Then, in step S3, when it is recognized that the turnout 50 is closed, that is, when it is recognized that either the left or right side of the tongue rail 50a of the turnout 50 is closed, the recognition result is branched. Output from the device open / close recognition unit 41e to the monitor 42 and the speaker 43 as warning means (step S4), and the entire process is completed (step S5).
On the other hand, if the turnout is not detected in step S2, the entire process is terminated (step S5).

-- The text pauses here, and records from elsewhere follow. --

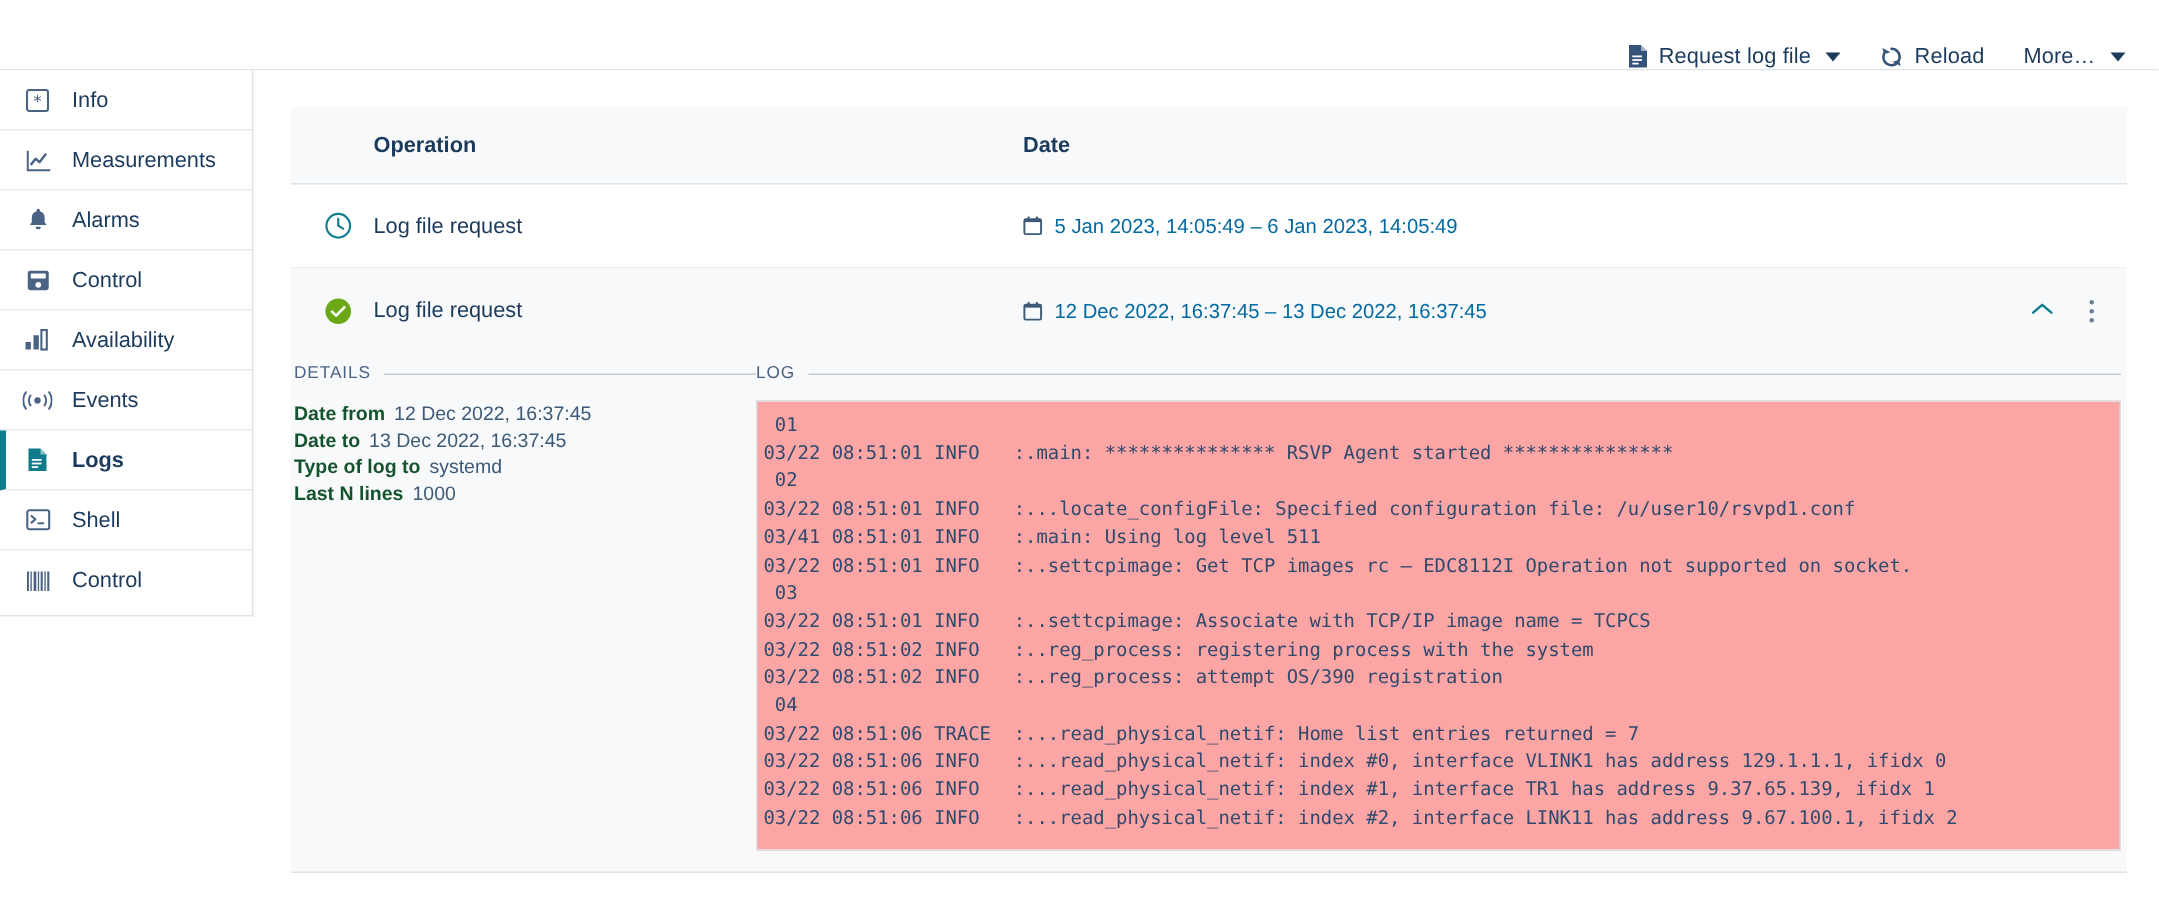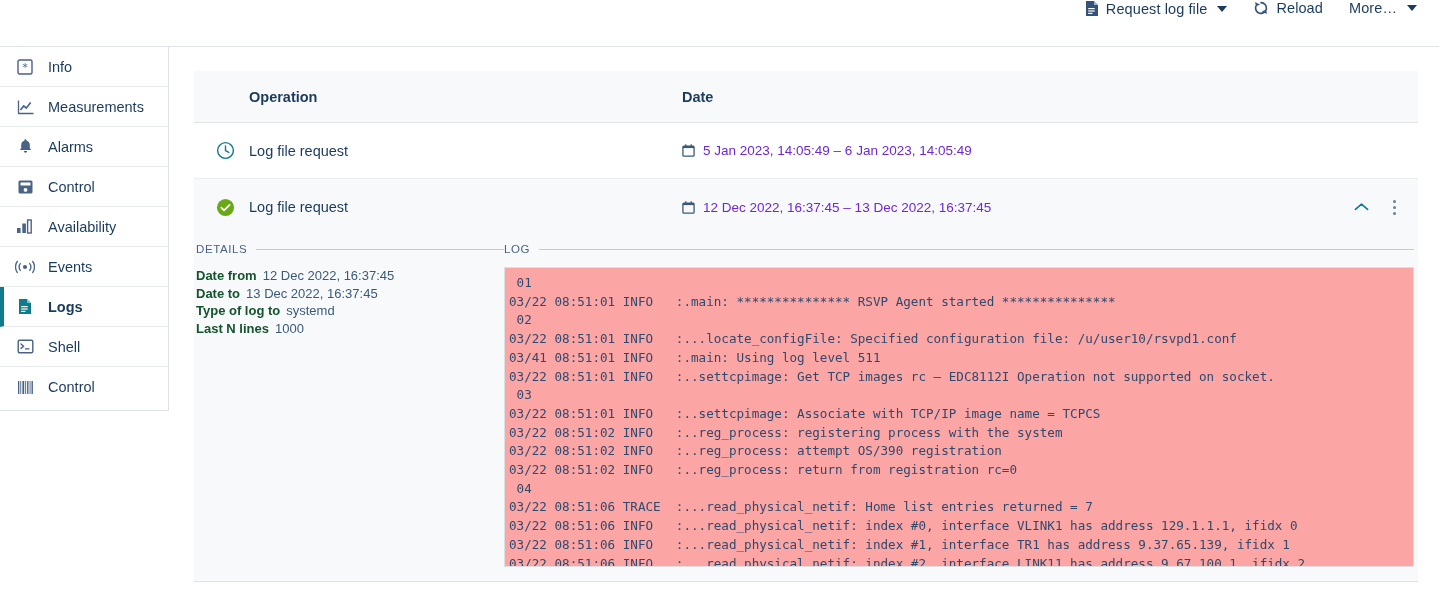--- a/index.html
+++ b/index.html
@@ -9,21 +9,21 @@
     font-family: "Liberation Sans", sans-serif;
     overflow: hidden;
   }
 
   
   .toolbar {
     position: absolute; top: 0; left: 0;
     width: 1439px; height: 47px;
     background: #ffffff;
     border-bottom: 1px solid #dfe3e6;
-    display: flex; align-items: flex-start; justify-content: flex-end;
+    display: flex; align-items: flex-end; justify-content: flex-end;
     padding-right: 22px;
   }
   .tb-btn {
     display: flex; align-items: center; gap: 7px;
     color: #1b3a5c; font-size: 14.5px; cursor: pointer;
     margin-left: 26px; white-space: nowrap;
   }
   .tb-btn .lbl { letter-spacing: .1px; }
   .caret {
     width: 0; height: 0; margin-left: 3px;
@@ -91,21 +91,21 @@
     font-size: 14.5px; color: #1b3a5c;
     cursor: pointer;
   }
   .trow.expanded { background: #f8f9fa; border-bottom: none; }
   .trow .op {
     width: 488px; display: flex; align-items: center; padding-left: 22px;
   }
   .trow .op .st { width: 33px; display: inline-flex; align-items: center; }
   .trow .dt {
     flex: 1; display: flex; align-items: center; gap: 8px;
-    font-size: 13.5px; color: #6d28d9;
+    font-size: 13.5px; color: #0369a1;
   }
   .rowactions { display: flex; align-items: center; gap: 24px; padding-right: 22px; }
   .chev-up { cursor: pointer; }
   .kebab { display: flex; flex-direction: column; gap: 3px; cursor: pointer; }
   .kebab i { display: block; width: 3px; height: 3px; background: #6b7f96; border-radius: 50%; }
 
   
   .detail {
     display: flex;
     background: #f8f9fa;
@@ -380,21 +380,20 @@
             <div class="logline"> 01</div>
             <div class="logline">03/22 08:51:01 INFO   :.main: *************** RSVP Agent started ***************</div>
             <div class="logline"> 02</div>
             <div class="logline">03/22 08:51:01 INFO   :...locate_configFile: Specified configuration file: /u/user10/rsvpd1.conf</div>
             <div class="logline">03/41 08:51:01 INFO   :.main: Using log level 511</div>
             <div class="logline">03/22 08:51:01 INFO   :..settcpimage: Get TCP images rc – EDC8112I Operation not supported on socket.</div>
             <div class="logline"> 03</div>
             <div class="logline">03/22 08:51:01 INFO   :..settcpimage: Associate with TCP/IP image name = TCPCS</div>
             <div class="logline">03/22 08:51:02 INFO   :..reg_process: registering process with the system</div>
             <div class="logline">03/22 08:51:02 INFO   :..reg_process: attempt OS/390 registration</div>
-            <div class="logline">03/22 08:51:02 INFO   :..reg_process: return from registration rc=0</div>
             <div class="logline"> 04</div>
             <div class="logline">03/22 08:51:06 TRACE  :...read_physical_netif: Home list entries returned = 7</div>
             <div class="logline">03/22 08:51:06 INFO   :...read_physical_netif: index #0, interface VLINK1 has address 129.1.1.1, ifidx 0</div>
             <div class="logline">03/22 08:51:06 INFO   :...read_physical_netif: index #1, interface TR1 has address 9.37.65.139, ifidx 1</div>
             <div class="logline">03/22 08:51:06 INFO   :...read_physical_netif: index #2, interface LINK11 has address 9.67.100.1, ifidx 2</div>
           </div>
       </div>
 
     </div>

As described in detail above, the turnout detection device and the turnout detection method of this embodiment have the following effects.

That is, since the image processing unit 41 includes an image input unit 41b, a line detection unit 41c, a turnout detection unit 41, and a turnout open / close recognition unit 41e, the line does not require a dedicated sensor to be installed in each turnout. By carrying out the detection step (step S1) and the turnout detection step (step S2) in order, the line 5 and the turnout 50 can be detected, whereby the cost can be reduced.

Further, by carrying out the turnout open / close recognition step (step S3), when it is recognized that the turnout 50 is closed, it is output to the monitor 42 and the speaker 43 as warning means (step S4). This provides driving support to the vehicle driver.

Further, since the infrared camera 2 is used, it is possible to take a picture of the line even in the dark, and it is possible to reliably detect the line 5 by image processing.
In particular, by using the infrared light illumination device 3, the influence of the traffic signal in the railway facility, the illumination in the station yard, and the like is eliminated, and the detection accuracy of the line 5 and the turnout 50 is improved.

If the infrared camera 2 is equipped with a telephoto lens, the applicable distance can be set farther than that of the laser, so that the speed limit to the vehicle can be relaxed.

A second embodiment of the turnout detection device and the turnout detection method according to the present invention will be described with reference to FIGS. 10 to 15.
This embodiment has the same basic configuration shown in FIG. 1 as in the first embodiment described above.

In this embodiment, as shown in FIG. 10, a point where a turnout open / close recognition unit 41e in the measurement PC4 is replaced with a turnout admissibility determination unit 40g, and a result processing unit 41h are provided in the measurement PC4. It is characterized by the added points.
Therefore, in the present embodiment, the equipment data unit 41a, the image input unit 41b, the line detection unit 41c, the turnout detection unit 41d, the line detection unit 41e, and the storage unit 41f in the image processing unit 41 are designated by the same reference numerals. The explanation will be omitted.

The position on the image of the line detected by the line detection unit 41e and the position on the image of the turnout 50 detected by the turnout detection unit 41d are input to the turnout determination unit 41g to enter the turnout. Based on the position on the image of the line detected by the line detection unit 41e and the position on the image of the turnout 50 detected by the turnout detection unit 41d, the approachability determination unit 41g shows whether or not the turnout 50 can be entered. Judgment is made based on the type of branching shown in 1 and the opening / closing direction of the turnout.

Table 1 shows the state of the turnout, the approach direction to the turnout, the type of turnout, and the opening / closing of the turnout.
For example, if the approach direction of the turnout is "opposing", it is possible to enter regardless of the type of branching and the type of opening / closing of the turnout.

Also, when the approach direction to the turnout is "backward from the main line", the type of branch is "merging from the left side", and the opening and closing of the turnout is "open on the left track side", entry is not possible.
In addition, when the approach direction to the turnout is "backward from the main line", the type of branch is "merging from the left side", and the opening and closing of the turnout is "open on the right track side", it is judged that the turnout is possible. .. The direction of approach to the turnout is known.

Therefore, the approachability determination unit 41g recognizes the opening / closing of the turnout 50 and the type of branching in the approach determination step of entering the turnout 50.

<Recognition of opening and closing of turnout>
The approachability determination unit 41g recognizes which of the left and right lines 5 the tongue rail 50a of the turnout 50 is in contact with in the approachability determination step of the turnout.
FIG. 12 (a) shows a turnout when the tongue rail 50a is in contact with the line 5 on the left side, that is, when the right line side is open, at the turnout determination position E (indicated by a broken line in the figure) of the turnout 50. ), And the brightness distribution at that time is shown in FIG. 12 (b).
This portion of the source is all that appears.